Extracted material |
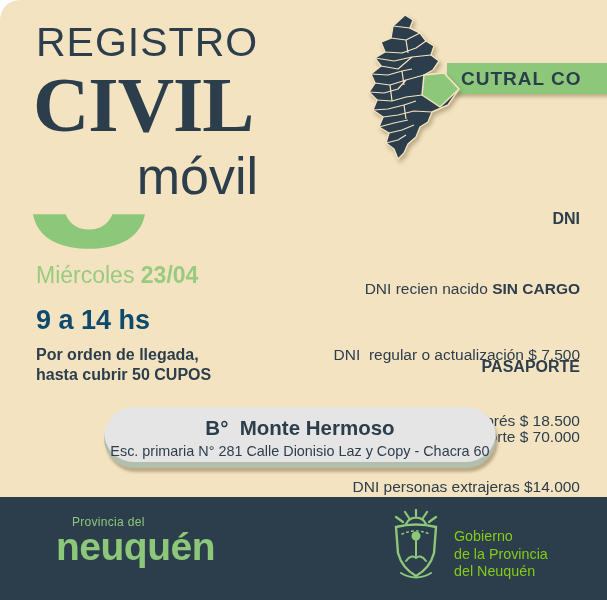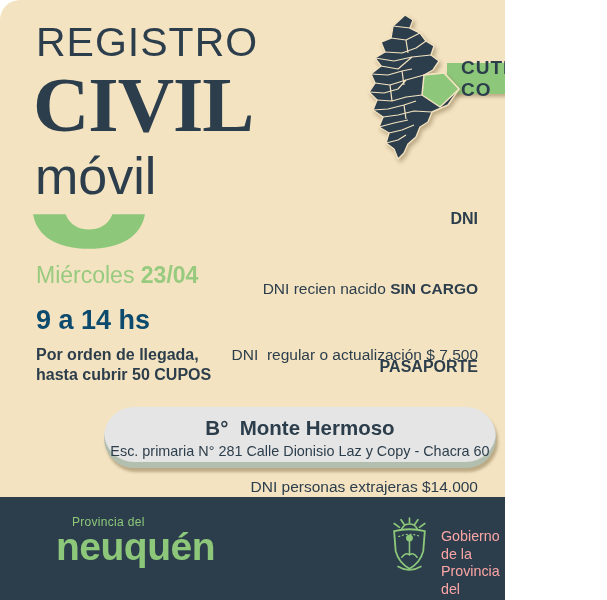--- a/index.html
+++ b/index.html
@@ -4,7 +4,7 @@
 <style>
   html,body{margin:0;padding:0;background:#ffffff;}
   .card{
-    position:relative;width:505px;height:600px;overflow:hidden;
+    position:relative;width:607px;height:600px;overflow:hidden;
     background:#f4e3c1;border-radius:20px 0 0 0;
     font-family:"Liberation Sans",sans-serif;color:#2c3e4c;
   }

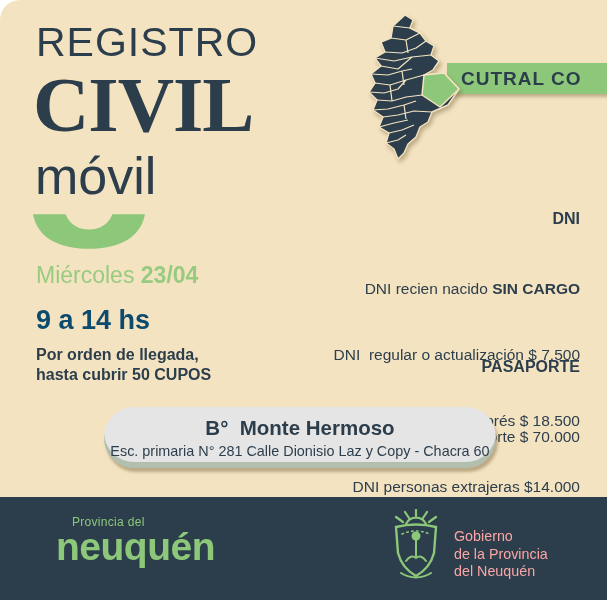--- a/index.html
+++ b/index.html
@@ -12,7 +12,7 @@
   .title{position:absolute;left:36px;top:22px;line-height:1;}
   .t1{font-size:41px;font-weight:400;letter-spacing:1px;}
   .t2{font-size:78px;font-weight:700;letter-spacing:-1px;margin-top:3px;margin-left:-3px;font-family:Liberation Serif, serif;}
-  .t3{font-size:52px;font-weight:400;margin-top:6px;margin-left:-1px;}
+  .t3{font-size:52px;font-weight:400;margin-top:6px;margin-left:-1px;text-align:right;}
   .smile{position:absolute;left:33px;top:214px;width:112px;height:35px;}
   
   .ribbon{

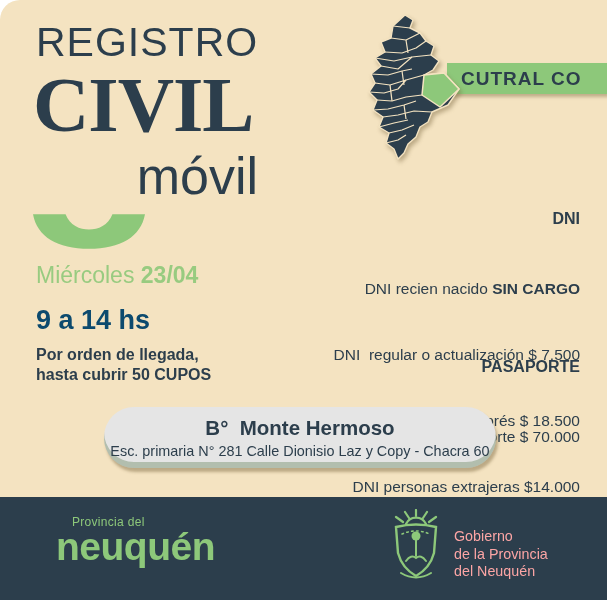--- a/index.html
+++ b/index.html
@@ -49,7 +49,7 @@
   .brand{position:absolute;left:56px;top:18px;color:#8dc87a;}
   .brand-top{font-size:12px;margin-left:16px;letter-spacing:.3px;}
   .brand-name{font-size:39px;font-weight:700;letter-spacing:-.5px;margin-top:-2px;line-height:1;}
-  .gov{position:absolute;left:388px;top:12px;display:flex;color:#fca5a5;}
+  .gov{position:absolute;left:388px;top:12px;display:flex;color:#84cc16;}
   .gov-shield{width:56px;height:72px;}
   .gov-text{font-size:14.3px;line-height:17.5px;margin-left:10px;padding-top:19px;}
 </style>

Task requirements |
Could you give the material above again, exactly and without its pictures?

Response box |
--- a/index.html
+++ b/index.html
@@ -4,7 +4,7 @@
 <style>
   html,body{margin:0;padding:0;background:#ffffff;}
   .card{
-    position:relative;width:505px;height:600px;overflow:hidden;
+    position:relative;width:607px;height:600px;overflow:hidden;
     background:#f4e3c1;border-radius:20px 0 0 0;
     font-family:"Liberation Sans",sans-serif;color:#2c3e4c;
   }

--- a/index.html
+++ b/index.html
@@ -12,7 +12,7 @@
   .title{position:absolute;left:36px;top:22px;line-height:1;}
   .t1{font-size:41px;font-weight:400;letter-spacing:1px;}
   .t2{font-size:78px;font-weight:700;letter-spacing:-1px;margin-top:3px;margin-left:-3px;font-family:Liberation Serif, serif;}
-  .t3{font-size:52px;font-weight:400;margin-top:6px;margin-left:-1px;}
+  .t3{font-size:52px;font-weight:400;margin-top:6px;margin-left:-1px;text-align:right;}
   .smile{position:absolute;left:33px;top:214px;width:112px;height:35px;}
   
   .ribbon{

--- a/index.html
+++ b/index.html
@@ -49,7 +49,7 @@
   .brand{position:absolute;left:56px;top:18px;color:#8dc87a;}
   .brand-top{font-size:12px;margin-left:16px;letter-spacing:.3px;}
   .brand-name{font-size:39px;font-weight:700;letter-spacing:-.5px;margin-top:-2px;line-height:1;}
-  .gov{position:absolute;left:388px;top:12px;display:flex;color:#fca5a5;}
+  .gov{position:absolute;left:388px;top:12px;display:flex;color:#84cc16;}
   .gov-shield{width:56px;height:72px;}
   .gov-text{font-size:14.3px;line-height:17.5px;margin-left:10px;padding-top:19px;}
 </style>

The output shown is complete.